The rapid integration of artificial intelligence into the workforce, particularly in the gig economy, presents both opportunities and challenges. Algorithmic control is often used to align individual worker behaviors with organizational objectives. While algorithmic control facilitates efficient management of workers, it also leads to intrusive exertion of control, also known as the “algorithm-as-boss” phenomenon. In this study, we attempt to understand the tradeoffs and outcomes of different algorithmic control configurations for gig workers. Partnering with a major delivery labor union, we run a randomized field experiment involving 130 gig workers who are randomly assigned to three conditions: tight algorithmic control (i.e., no option to decline the AI-curated recommendation), loose algorithmic control (i.e., a choice to decline the AI-curated recommendation one at a time), and no control (i.e., free to view all AI-curated recommendations and choose a task). We analyzed the impact of different algorithmic control configurations on outcomes related to the platform’s operational efficiency (i.e., delivery time) and workers’ compensation (i.e., delivery fee). Our study reveals that although workers under loose algorithmic control do not produce the best operational efficiency, they earned higher profits compared to those under tight control and reported greater self-efficacy and autonomy. Furthermore, our post-experiment surveys regarding workers’ perceived autonomy and self-efficacy reveal no significant difference between workers under tight and no control, indicating that the absence of algorithmic control is not necessarily better than tight control. Overall, results suggest that a nuanced approach to algorithmic control is needed in managing gig workers.

Dongmiao Zhang

Dongmiao Zhang

Postdoctoral Researcher, Carnegie Mellon University

“Who Benefits from AI Adoption? Skill Complementarity and Labour Market Dynamics”
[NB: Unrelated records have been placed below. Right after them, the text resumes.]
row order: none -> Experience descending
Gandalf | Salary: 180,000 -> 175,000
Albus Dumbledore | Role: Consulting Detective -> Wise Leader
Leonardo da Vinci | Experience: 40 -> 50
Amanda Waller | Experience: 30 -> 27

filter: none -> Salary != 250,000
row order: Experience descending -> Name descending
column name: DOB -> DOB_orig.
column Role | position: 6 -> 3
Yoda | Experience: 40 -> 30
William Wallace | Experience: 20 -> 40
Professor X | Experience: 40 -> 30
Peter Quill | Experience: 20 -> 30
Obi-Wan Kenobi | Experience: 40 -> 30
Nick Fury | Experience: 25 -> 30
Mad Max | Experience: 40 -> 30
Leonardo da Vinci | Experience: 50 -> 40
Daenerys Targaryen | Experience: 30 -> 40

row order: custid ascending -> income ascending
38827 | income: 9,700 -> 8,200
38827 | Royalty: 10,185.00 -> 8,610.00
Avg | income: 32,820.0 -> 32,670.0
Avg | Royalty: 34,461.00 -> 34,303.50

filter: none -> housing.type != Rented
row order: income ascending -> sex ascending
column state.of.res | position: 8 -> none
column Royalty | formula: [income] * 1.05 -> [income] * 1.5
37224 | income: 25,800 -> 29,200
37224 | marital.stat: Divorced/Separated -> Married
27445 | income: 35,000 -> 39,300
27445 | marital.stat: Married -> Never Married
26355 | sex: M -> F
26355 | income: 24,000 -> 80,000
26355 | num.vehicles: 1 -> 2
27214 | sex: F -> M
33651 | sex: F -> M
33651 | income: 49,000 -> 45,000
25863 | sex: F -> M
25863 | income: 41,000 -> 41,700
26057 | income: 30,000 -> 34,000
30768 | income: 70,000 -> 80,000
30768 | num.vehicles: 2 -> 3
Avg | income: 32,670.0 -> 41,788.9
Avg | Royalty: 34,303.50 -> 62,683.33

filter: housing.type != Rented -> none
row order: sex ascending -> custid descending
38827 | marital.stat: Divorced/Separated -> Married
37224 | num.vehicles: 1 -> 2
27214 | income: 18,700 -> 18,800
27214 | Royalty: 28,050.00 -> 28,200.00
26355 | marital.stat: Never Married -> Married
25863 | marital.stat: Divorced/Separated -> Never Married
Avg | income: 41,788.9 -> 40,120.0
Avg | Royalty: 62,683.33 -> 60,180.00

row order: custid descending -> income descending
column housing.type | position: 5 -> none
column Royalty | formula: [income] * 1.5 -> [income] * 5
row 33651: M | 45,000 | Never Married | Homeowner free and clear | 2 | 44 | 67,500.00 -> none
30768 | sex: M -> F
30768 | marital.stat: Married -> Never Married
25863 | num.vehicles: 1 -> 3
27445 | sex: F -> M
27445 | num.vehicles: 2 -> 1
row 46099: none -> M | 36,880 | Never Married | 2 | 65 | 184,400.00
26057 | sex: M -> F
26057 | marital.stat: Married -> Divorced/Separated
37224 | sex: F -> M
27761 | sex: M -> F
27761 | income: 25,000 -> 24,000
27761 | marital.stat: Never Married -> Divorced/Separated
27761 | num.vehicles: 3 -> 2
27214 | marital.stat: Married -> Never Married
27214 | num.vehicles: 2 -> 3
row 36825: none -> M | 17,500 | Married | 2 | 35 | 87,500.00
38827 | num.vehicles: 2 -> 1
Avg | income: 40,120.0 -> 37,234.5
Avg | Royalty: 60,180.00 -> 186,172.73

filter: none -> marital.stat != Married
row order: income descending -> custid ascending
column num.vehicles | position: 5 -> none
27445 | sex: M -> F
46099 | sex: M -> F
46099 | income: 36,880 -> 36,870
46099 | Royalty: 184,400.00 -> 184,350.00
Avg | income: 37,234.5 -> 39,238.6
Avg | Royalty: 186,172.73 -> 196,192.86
Recent studies on artificial intelligence (AI) and labour market outcomes often focus on the automation effects of AI. However, which skills might complement AI technologies and how AI adoption shapes employment and wage dynamics remain under-explored at the occupation level. Moving beyond the classic measurement of skills such as education, tenure or specific skill categories, I assess how many skills are combined in an occupation and their respective complexity. I refer to this as “complexity intelligence” and propose that occupations with high complexity intelligence will complement AI technologies. Most notably, the findings show that complex occupations are more likely to adopt AI technologies. In addition, there is a positive correlation between AI adoption and employment growth. AI adoption is associated with an increase in wage growth on average, with a larger increase for complex occupations.

 

Ziyi (Iggy) Zhao

Ziyi (Iggy) Zhao

PhD Candidate, Temple University

“Revolutionizing Workplace Problem-Solving: Collaboration with Out-of-the-Box AI Solutions”

Generative artificial intelligence (GenAI) is reshaping the landscape of work by redefining how professionals solve complex problems, moving beyond traditional search methods to generate innovative and context-specific solutions. This transformative shift has a profound impact on job roles, responsibilities, and the skills required for effective human-AI collaboration. IT professionals face the critical task of navigating these changes, balancing the potential productivity and innovation gains of GenAI adoption with the need to manage technological risks and ethical considerations. This mixed-methods study directly addresses how IT professionals evaluate and use GenAI-generated solutions in complex problem-solving tasks. Specifically, by examining user interactions with GenAI in the context of programming, the research highlights mechanisms through which human-AI collaboration can significantly improve workplace efficiency and productivity. The four interaction patterns identified (Autopilot, Reviser, Auditor, and Collaborator) through 1800 minutes of videos of dynamic interactions of GenAI illustrate different strategies that professionals employ when interacting with GenAI. As a result, this research underscores the importance of cultivating “prompt representation” that enables professionals to iteratively guide GenAI toward accurate and contextually tailored outputs.